DUYGUSAL STRES DE TETİKLİYOR
Zona görülme sıklığının bağışıklık durumu ile güçlü bir bağlantısı olduğunu ve bağışıklığı güçlü bireylerde nadiren zona geliştiğini söyleyen Uzm. Dr. Gülcan, “Bağışıklık sistemi zayıf kişilerin zona hastalığına yakalanma riski sağlıklı kişilere göre 100 kat daha fazladır. Kemik iliği veya organ nakli ya da lösemi, lenfoma gibi herhangi bir nedenle kemoterapi veya radyoterapi gören kişiler zona hastalığı açısından risk altında olabilir. HIV enfeksiyonu, diyabet ve romatolojik hastalıklar gibi kronik hastalıklar nedeniyle uzun süreli ilaç kullanımı da zona hastalığı gelişiminde rol oynamaktadır. Bunun yanında ileri yaş, duygusal stres, akut veya kronik hastalık varlığı gibi birçok etken hastalığın ortaya çıkmasında tetikleyici rol üstlenir” dedi.

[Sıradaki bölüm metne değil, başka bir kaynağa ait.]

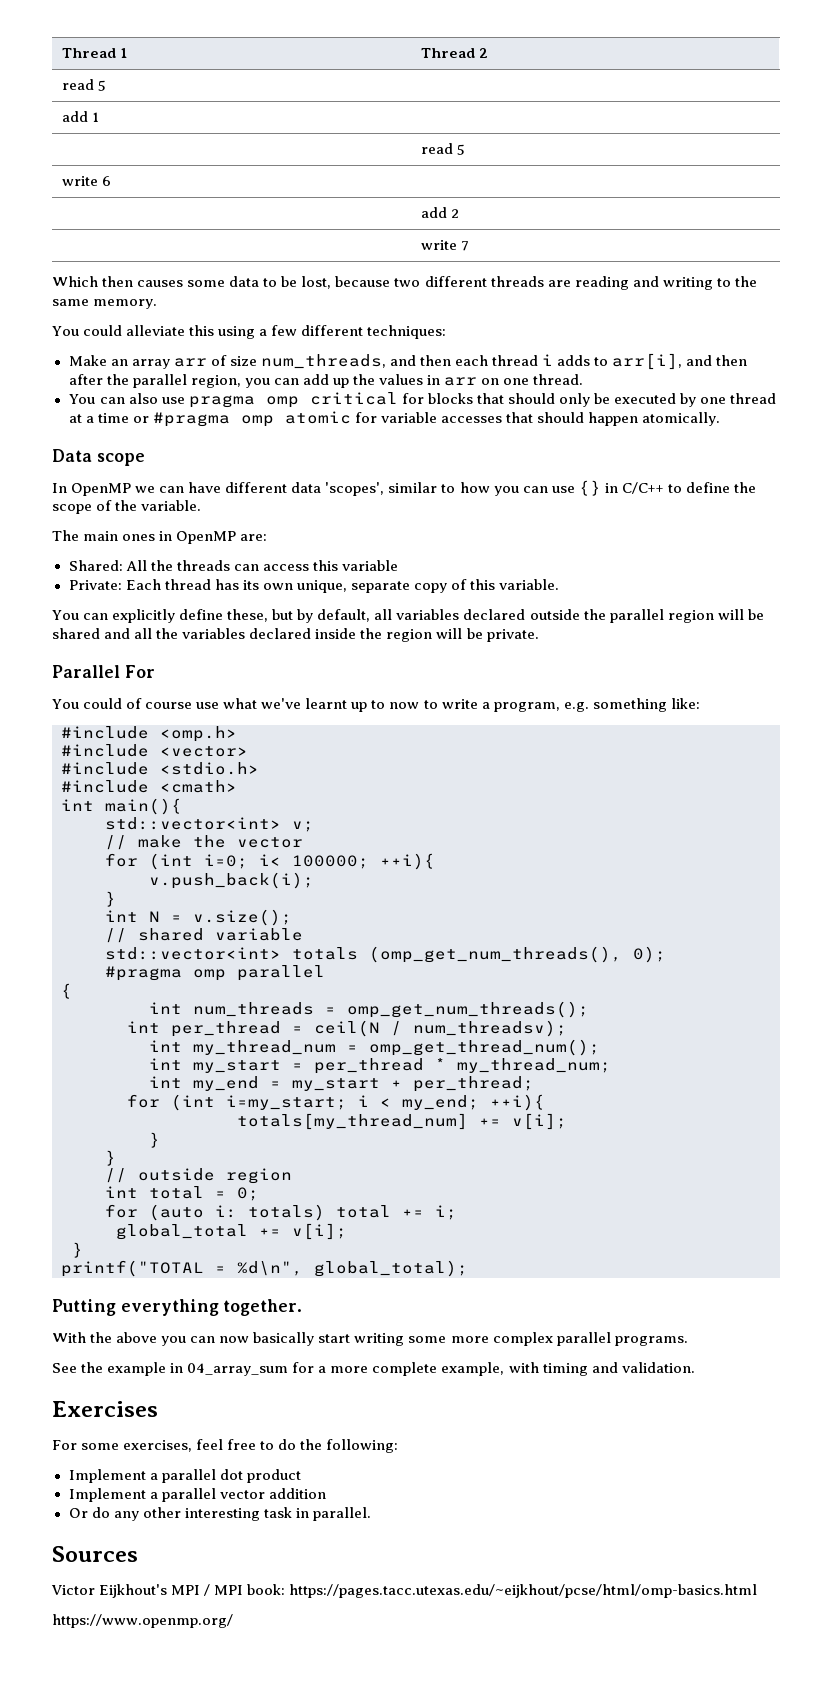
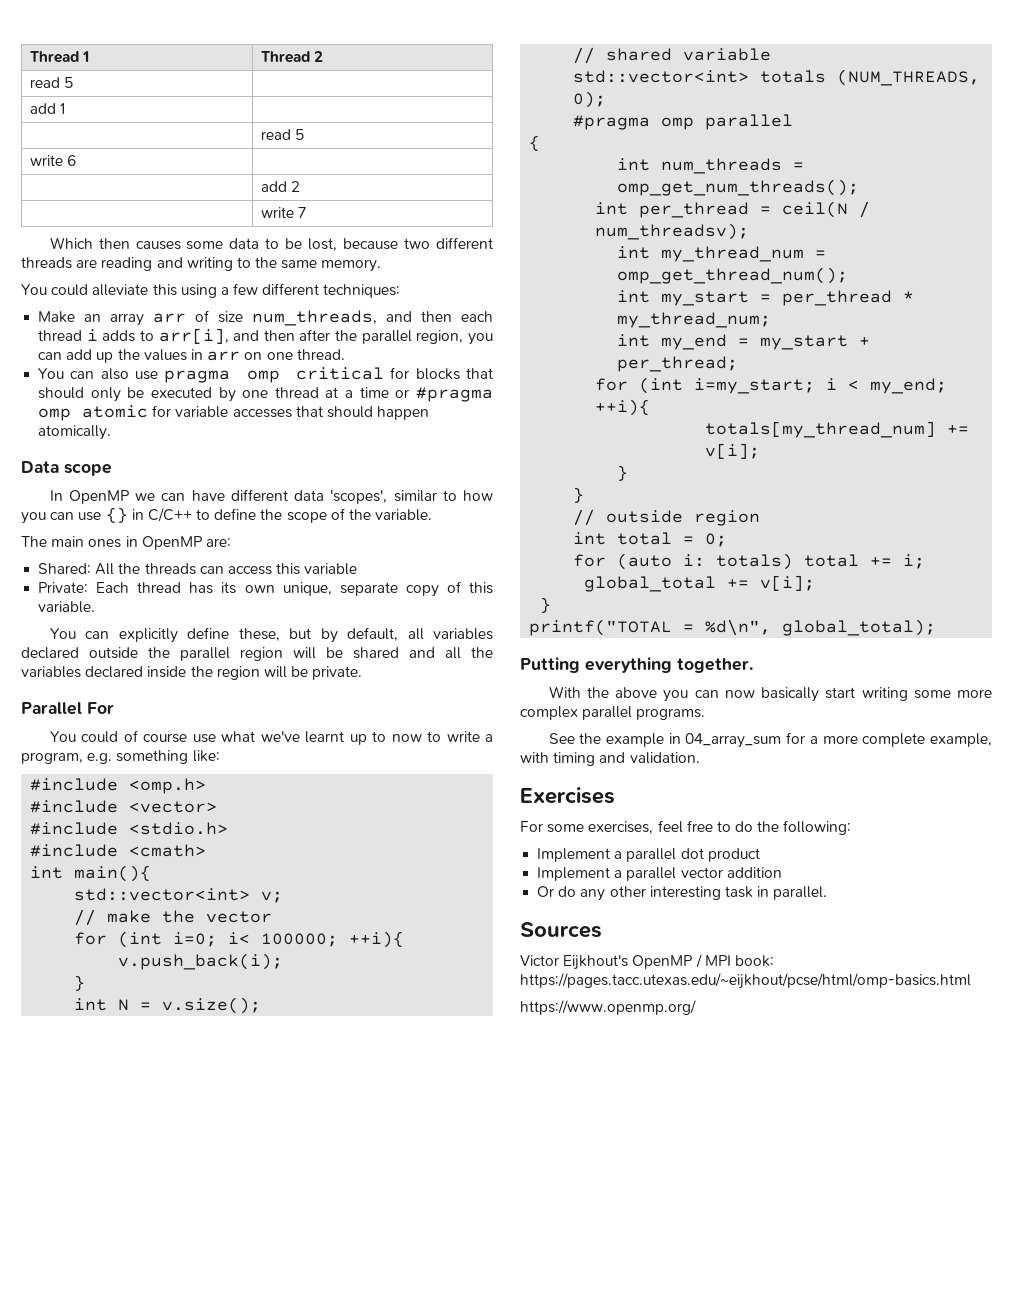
[369,946,622,963] (omp_get_num_threads(), -> [837,69,981,86] (NUM_THREADS,
[171,1585,201,1595] MPI -> [632,955,693,969] OpenMP

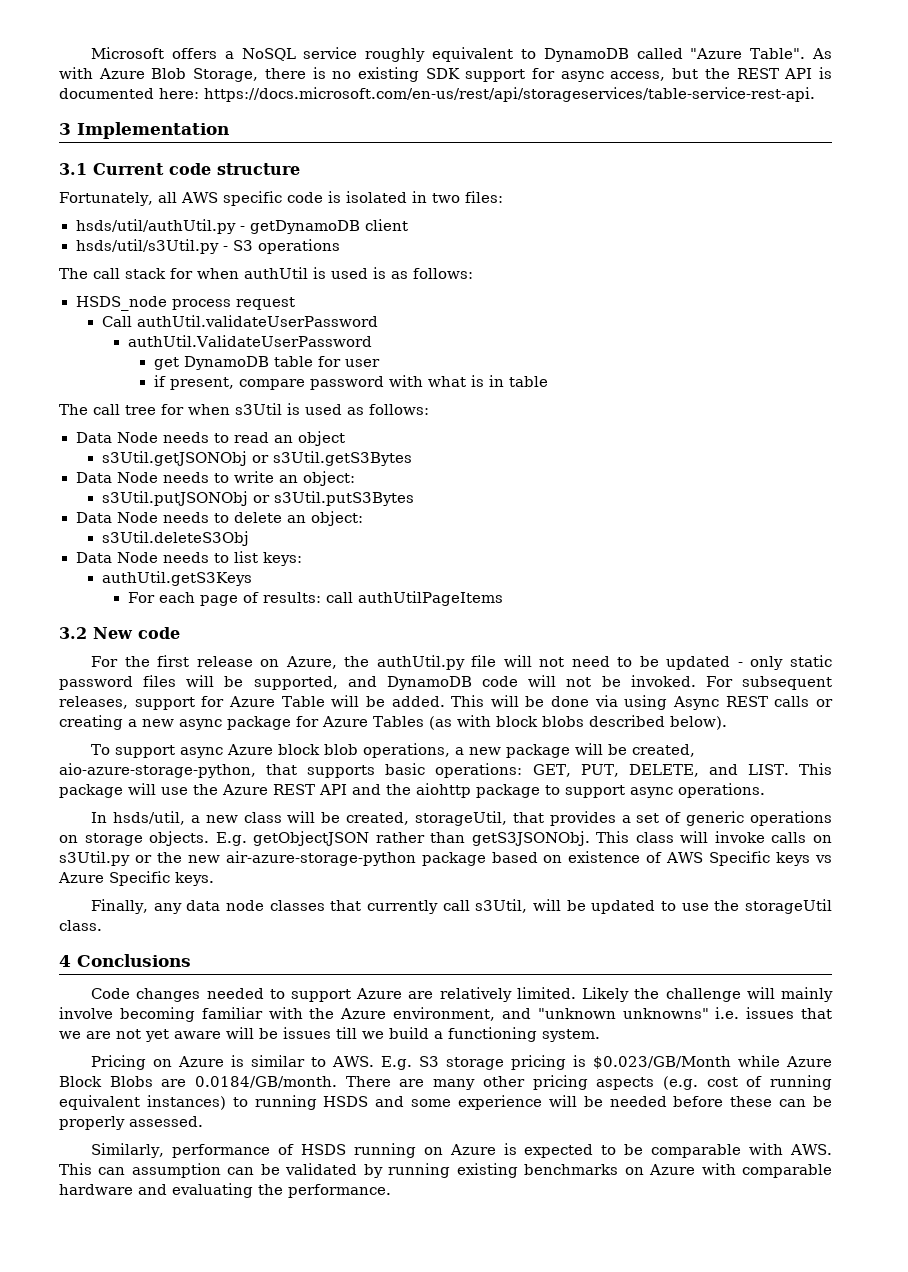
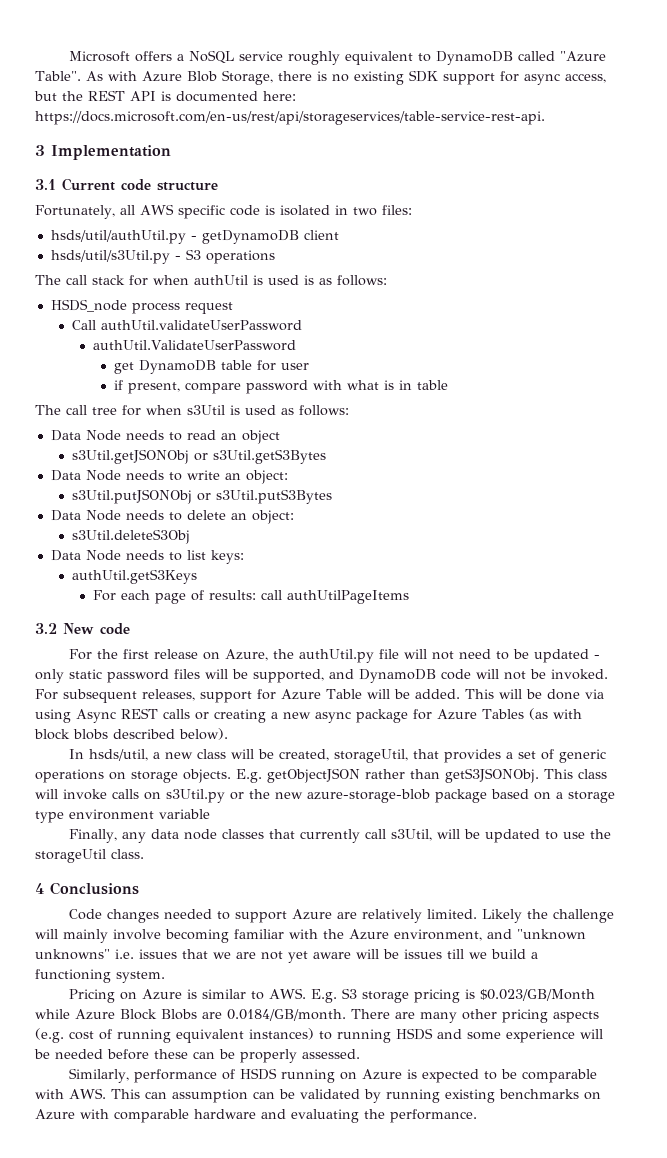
[91,743,696,758] [59,763,832,778] [59,783,765,798] // To support async Azure block blob operations, a new package will be created, aio-azure-storage-python, that supports basic operations: GET, PUT, DELETE, and LIST. This package will use the Azure REST API and the aiohttp package to support async operations. -> (228, 734) none
[225,851,416,866] air-azure-storage-python -> [307,789,430,803] azure-storage-blob
[568,851,832,866] [58,871,214,886] existence of AWS Specific keys vs Azure Specific keys. -> [556,791,615,803] [35,809,210,823] a storage type environment variable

YANICI, BATICI ŞİDDETLİ AĞRIYA NEDEN OLUYOR
ZONA hastalığı olan kişilerde genellikle ilk bulgunun vücudun sağ veya sol tarafında olmak üzere tek taraflı, belirli bir alanda, yanıcı, batıcı şekilde şiddetli ağrı olduğunu belirten Uzm. Dr. Gülcan, “İlk bulguları takiben birkaç gün içinde, aynı bölgede döküntü başlar ve o alana yayılır. Döküntülerin zamanla içleri sıvı dolar, daha sonra da kuruyup dökülürler ve bu süre ortalama 2-3 hafta sürebilir” dedi.
ZONA OLANLAR BULAŞTIRABİLİR
Hastalığa yakalanmış kişilerin, virüsü yayma tehlikesinin bulunduğunu belirten Uzm. Dr. Gülcan, şu uyarılarda bulundu: “Döküntü bölgesinin örtülü tutulması gerekir. Ayrıca, kişisel giysi ve havlu gibi eşyalar başkalarıyla paylaşılmamalı. Özellikle suçiçeği aşısı olmamış, bağışıklığı düşük hamile kadınlar, bağışıklık sistemi zayıf olanlar, kanser hastaları ve bir aylıktan küçük bebeklerde enfeksiyon ağır seyredebileceğinden, temastan kaçınılmalı. Temas gerektiren sporlardan uzak durulmalı. Bir diğer önemli nokta ise el hijyeni. Döküntüyle temas halinde eller mutlaka yıkanmalı.”
AŞIYLA KORUNUN
HEM hastalığın önlenmesi hem de olası komplikasyonların önüne geçilmesi için aşılamanın önemine işaret eden Uzm. Dr. Gülcan, “Aşı, kişinin zonaya yakalanma riskini tamamen ortadan kaldırmaz, ancak zona aşısı hastalığın seyrini hafifletebilir, şiddetini azaltabilir. Zona sonrası görülen uzun süreli sinir hasarına bağlı ağrı riskini düşürebilir. Özellikle yaşla birlikte risk arttığı için 50 yaş üzerindekilere, hastalıklar ya da tedaviler dolayısıyla bağışıklık sistemi zayıflayan kişilere ve hastalıkla karşılaşma olasılığı yüksek olduğu için suçiçeği geçirmiş olanların aşılanması çok önemlidir” dedi.